Wells, a much more simple person, is a unified personality, and consequently his book with the technique he uses succeeds in being a long way more revealing. We are convinced that, if Wells does not know himself wholly, what he does know about himself is exact—he has correct information about himself—but we feel that what Powys knows about his personality is from an unreliable witness. Resolved at all costs to make himself interesting to himself, he is prepared to seem a madman, a charlatan, a neurotic, a sadist, a poltroon, and a person of such lusts as can be found only in . One might be entertained by such fantasies from a man whom Providence evidently intended to be a novelist and a creator of a gallery of characters, if he were not so long-winded and repetitious about it all.
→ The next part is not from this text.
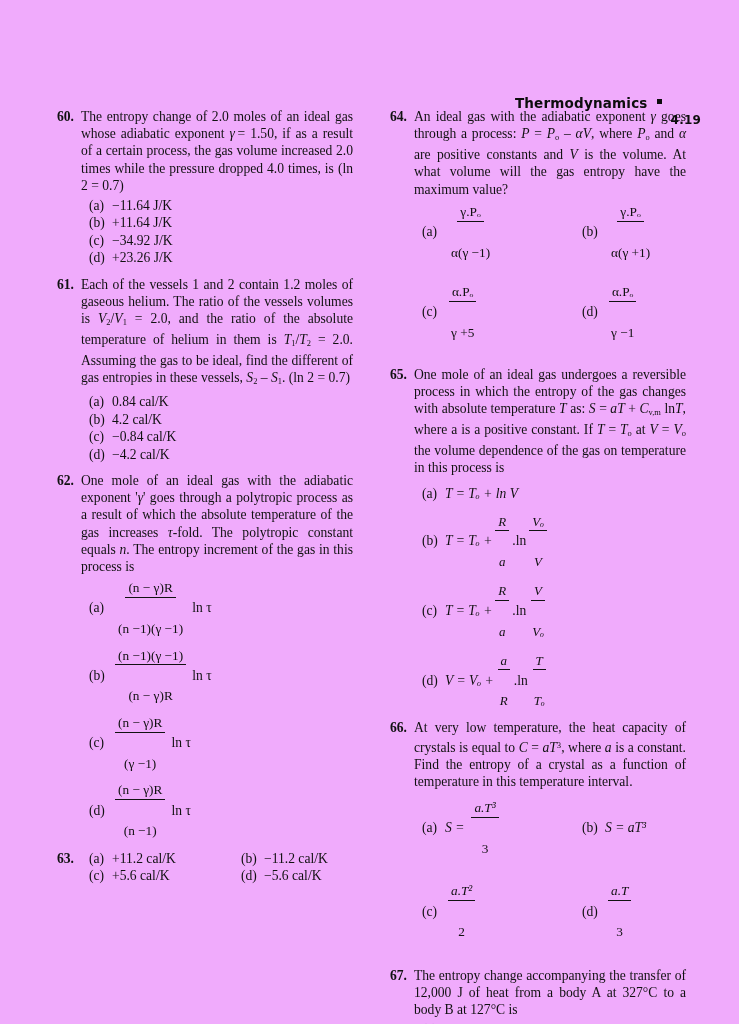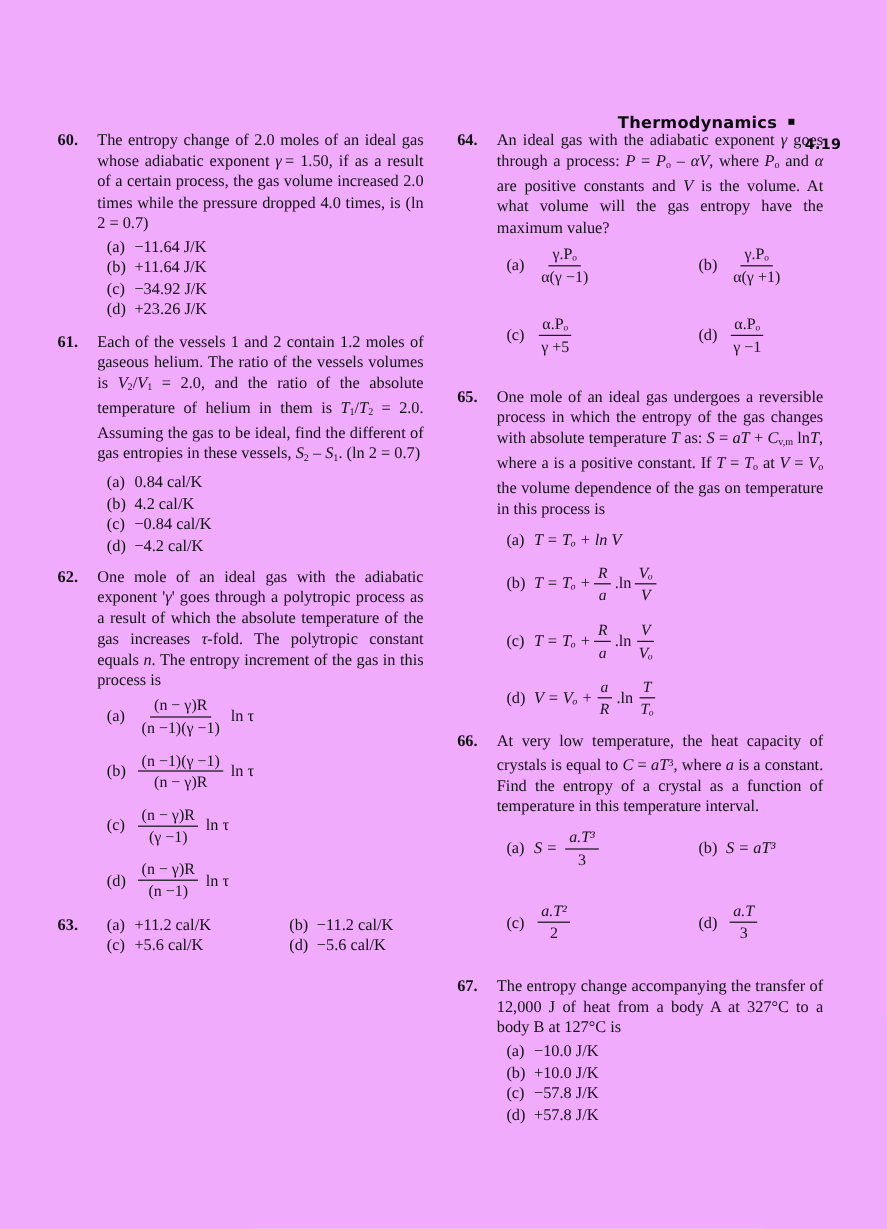"60." .qnum { text-align: left -> right }
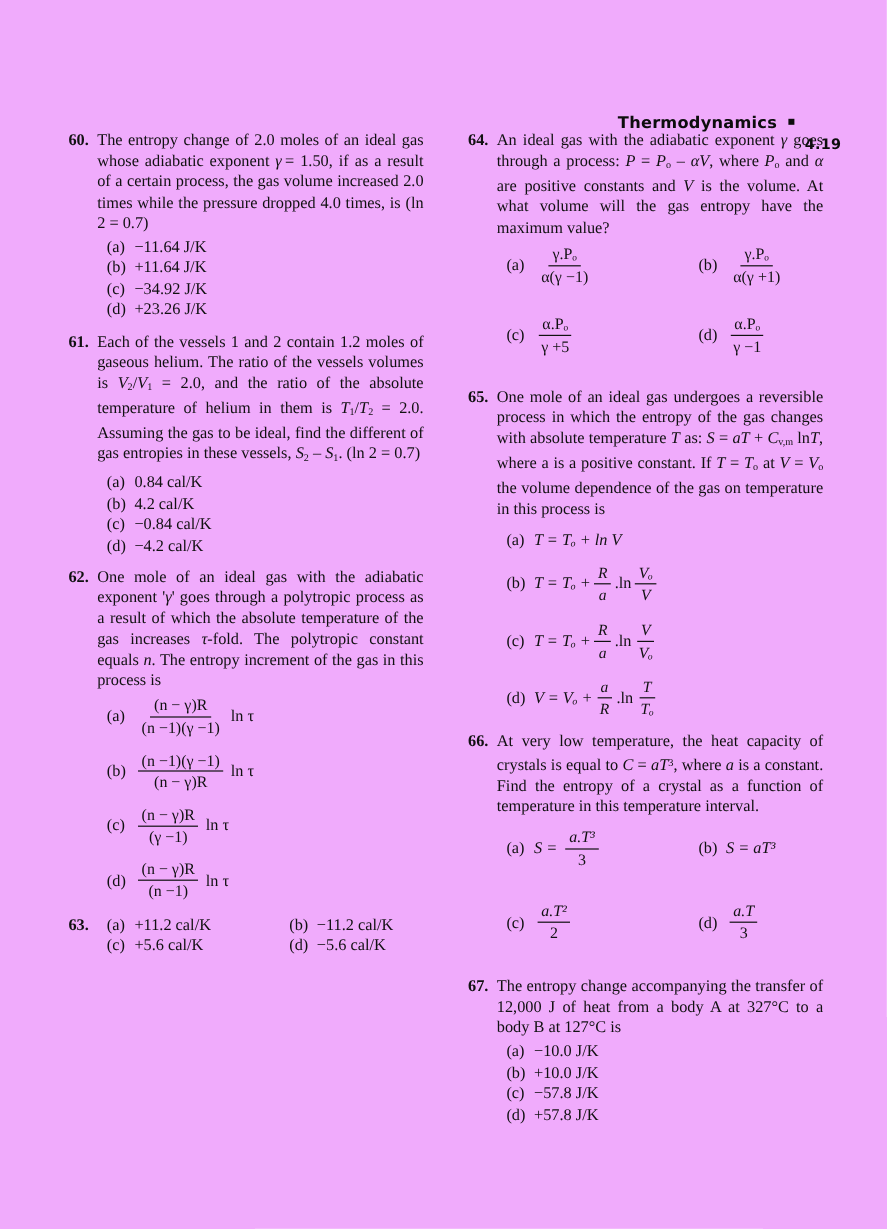"γ.Pₒ" .frac { gap: none -> 22px }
Wells’ autobiography is just as long, but there seems to be hardly an unnecessary sentence in it, and every page is convincing. Powys makes himself a composite of all the characters he might have created, and, like all composite pictures, this one is unrecognizable. He has what Wells seriously calls “an uneducated mind,” that is, the sort which Wells informs us he noticed in writers like Conrad, Henry James, and Stephen Crane—all the artist-writers, in fact. An educated mind, according to Wells, is a mind systematically unified, a mind free from complexes. It is doubtful if any real artist could ever have such a unity. With complete frankness and with that strong power of observation which he sometimes, though rarely, showed in his novels. Wells tells us how the artist-writers, James, Conrad, Crane, showed powerfully receptive minds, whereas his own perceptions were cold and flat; his mind, he informs us, was easy to educate, whereas theirs, with their abundant, luminous impressions, were difficult to subdue to a disciplined, co-ordinating relationship.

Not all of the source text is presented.